Decided: October 16, 1942.
JAMES RIZIO, JR., BY HIS NEXT FRIEND, JAMES RIZIO, SR., AND JAMES RIZIO, SR., INDIVIDUALLY, PLAINTIFFS,
PUBLIC SERVICE ELECTRIC AND GAS COMPANY, DEFENDANT
On plaintiffs' motion for retaxation of costs.
For the motion, Vincent C. Duffy.
Contra, Henry H. Fryling and Henry J. Sorenson.
Before Justice Heher, at the Passaic Circuit.
[129 NJL Page 177]
The opinion of the court was delivered by
HEHER, J. The action is in tort for negligence in the operation of a motor vehicle. There was a verdict of $5,000 for the infant plaintiff and $1,000 for his father. Thereupon, the clerk taxed the costs at the rate laid down in R.S. 1937, 22:2-9. Defendant was allowed a rule to show cause why the awards should not be set aside as excessive; and, after argument, the trial judge directed that the rule be made absolute unless consents were given to the reduction of the first to $2,500 and the second to $500. The condition was fulfilled. The clerk taxed costs in favor of plaintiffs on the rule to show cause, without notice to defendant. On error the judgment entered on the verdict as thus reduced was affirmed. 128 N.J.L. 60.
And now, upon the coming down of the remittitur, plaintiffs move for the allowance of double costs, not only in the Court of Errors and Appeals, but in the Supreme Court on the judgment and on the rule to show cause. Defendant maintains that double costs are not recoverable, and that costs should be taxed in its favor on the rule to show cause.
Only ordinary costs are allowable on the judgment entered in the Supreme Court. The right to costs is a creature of statute; there is no such allowance at common law. Lehigh Valley Railroad Co. v. McFarland, 44 N.J.L. 674; Apperson v. Mutual Benefit Life Insurance Co., 38 Id. 388. The statute makes no provision for double costs on the entry of a judgment in the Supreme Court in the exercise of this particular original jurisdiction. Plaintiffs invoke section 22:2-9, supra. But that merely provides for the taxation of double costs "in error or on appeal in cases where appeal has superseded error, as otherwise provided by law." And section 2:27-385.3 directs that double costs shall be assessed against a person who shall sue out a writ of error, or take an appeal in any case in which appeal has superseded error, for reversal
[129 NJL Page 178]
of a judgment "given after any verdict in any court of record of this state," if the judgment shall be affirmed.

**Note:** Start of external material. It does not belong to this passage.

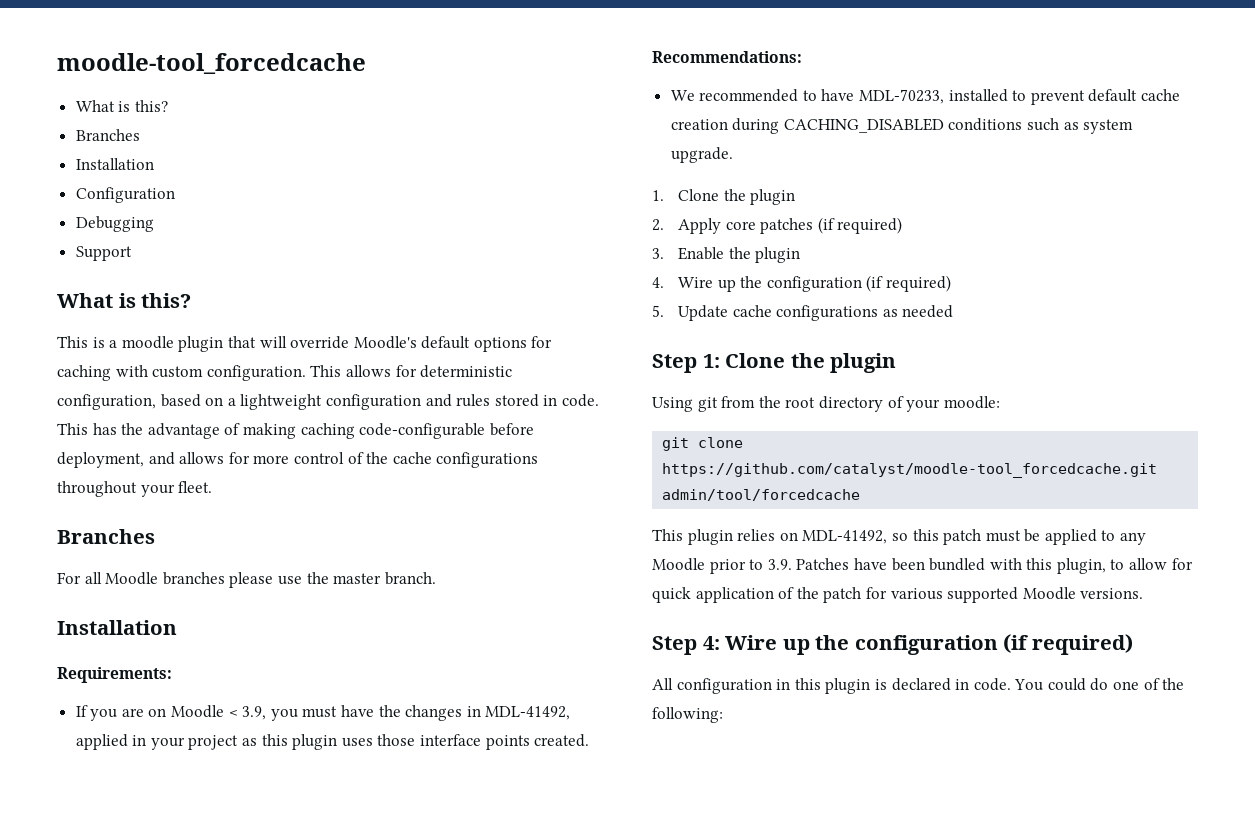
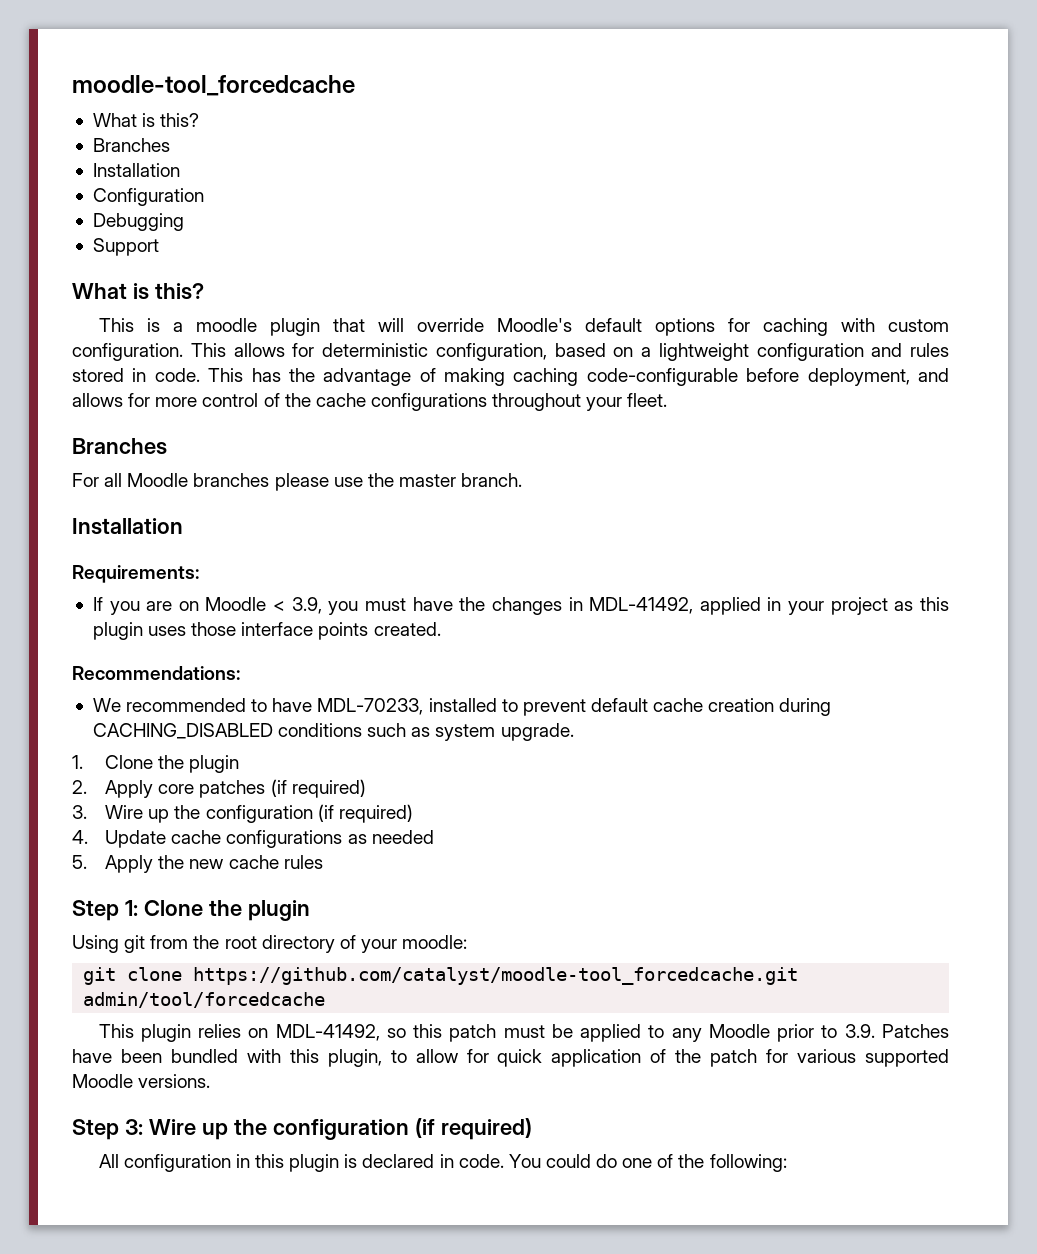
[678,247,801,263] [652,275,952,292] [652,305,664,317] Enable the plugin // 4. Wire up the configuration (if required) // 5. -> [105,804,413,823] [72,830,88,844] Wire up the configuration (if required) // 4.
(954, 311) none -> [72,855,323,873] // 5. Apply the new cache rules
[702,636,720,650] 4: -> [124,1119,143,1135] 3:

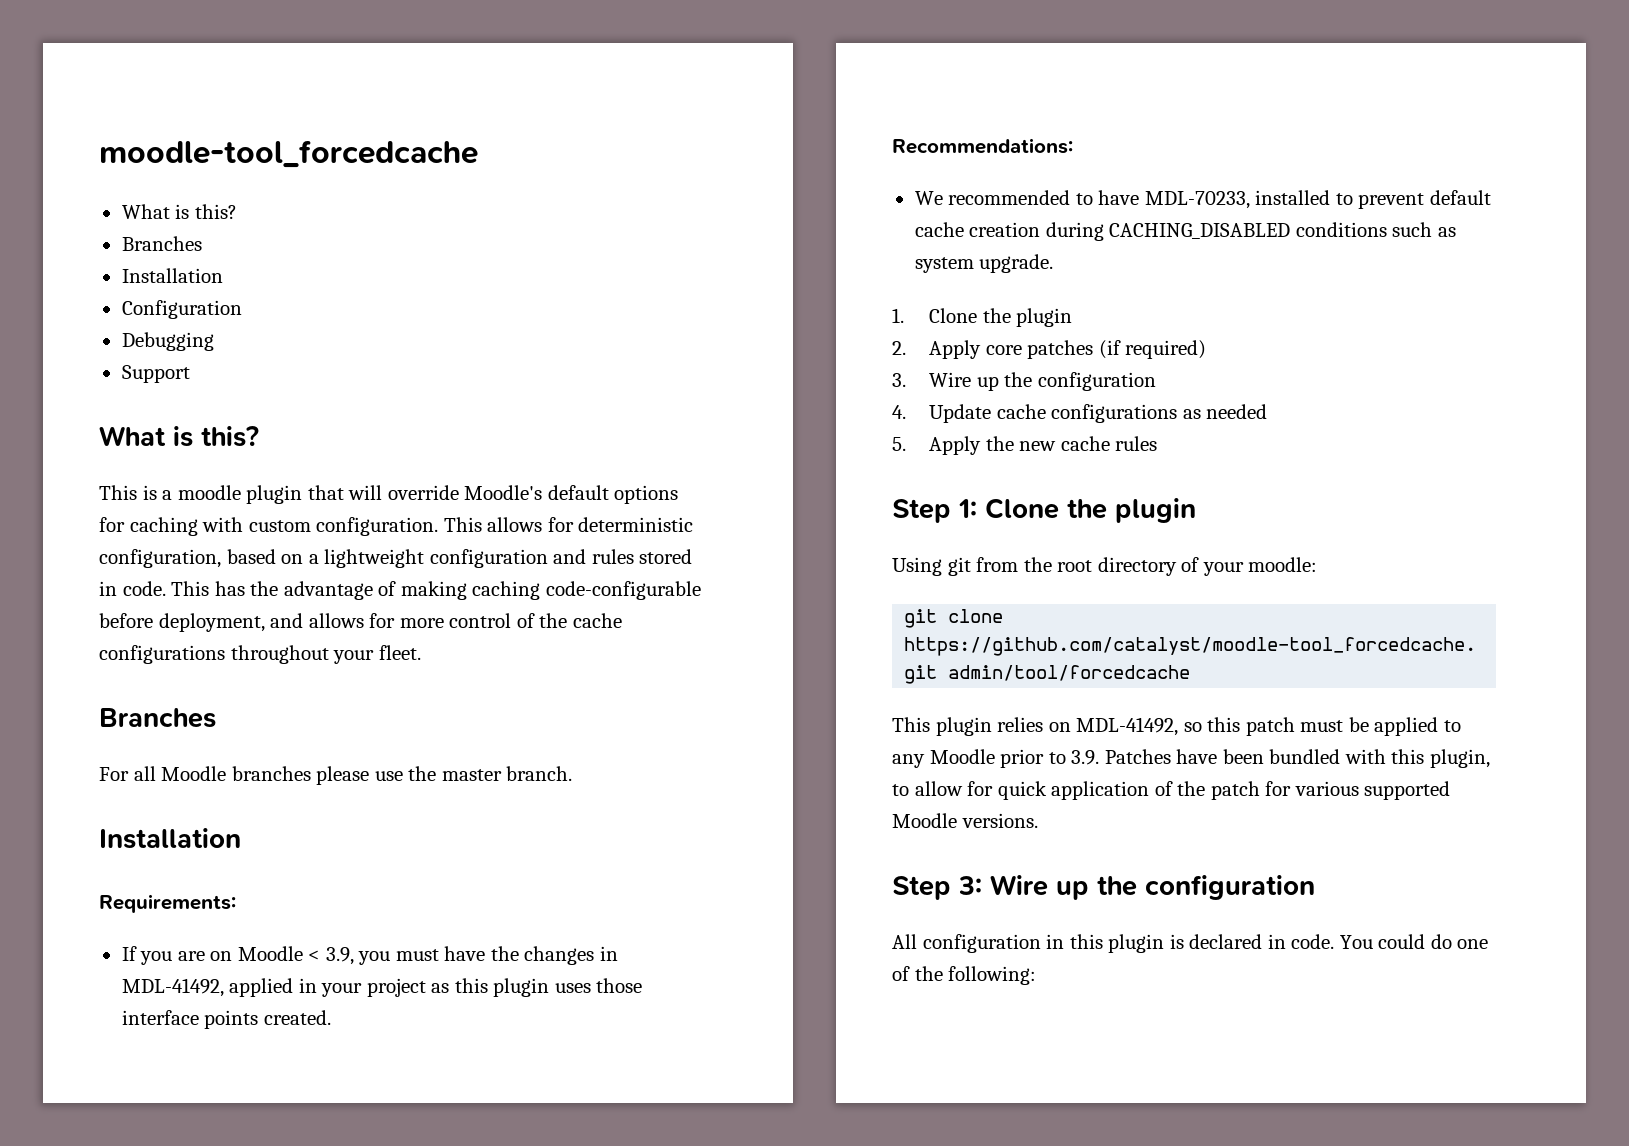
[317,804,413,823] (if required) -> (1156, 381) none
[414,1118,532,1140] (if required) -> (1315, 887) none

These sections plainly have reference only to the taxation of costs in the appellate court. Statutory provisions for costs are strictly construed, especially those of a penal character, such as are now under consideration. Shields v. Lozear, 34 N.J.L. 530. See, also, Fidelity and Deposit Co. v. Brock's Garage, 92 Id. 239; International Watch Co. v. Delaware, Lackawanna and Western Railroad Co., 82 Id. 459; Lehigh Valley Railroad Co. v. McFarland, supra; Hastings v. Mayberry, 1 Id. 35; Stave v. Giant Food Arcade, 126 Id. 75. The legislative design was thus to penalize the taking of unmeritorious appeals.
And defendant is not chargeable with costs on the rule to show cause, for it prevailed in substantial part on the issue thereby raised. In such circumstances, neither party is entitled to costs. Compare Robinson v. Hedges, 3 N.J.L. 262. Ordinarily, costs may be disallowed in the discretion of the court. R.S. 2:27-376. There is no contention that the application to be relieved of these costs comes too late after the affirmance of the judgment by the court of last resort, and therefore no occasion to consider the point. See, in this connection, R.S. 1937, 2:27-407; 2:27-415; 2:27-420; also Northampton Live Stock Insurance Co. v. Stewart, 40 N.J.L. 103; Kinney v. Central Railroad Co., 34 Id. 273. The costs taxed on the rule to show cause will therefore be disallowed.
It is not within the jurisdiction of the Supreme Court to double the costs allowed in the Court of Errors and Appeals on the affirmance of the judgment. That is the exclusive function of the court of last resort. Such costs are an integral part of the latter judgment, rather than an incident of the judgment entered in the Supreme Court. Hopper v. Smith, 72 N.J.L. 168; Kinney v. Central Railroad Co., supra. And it goes without saying (although counsel seems to have the contrary view) that a single judge of the Court of Errors and Appeals is not invested with this authority.
An order may be entered in conformity with these conclusions, without costs.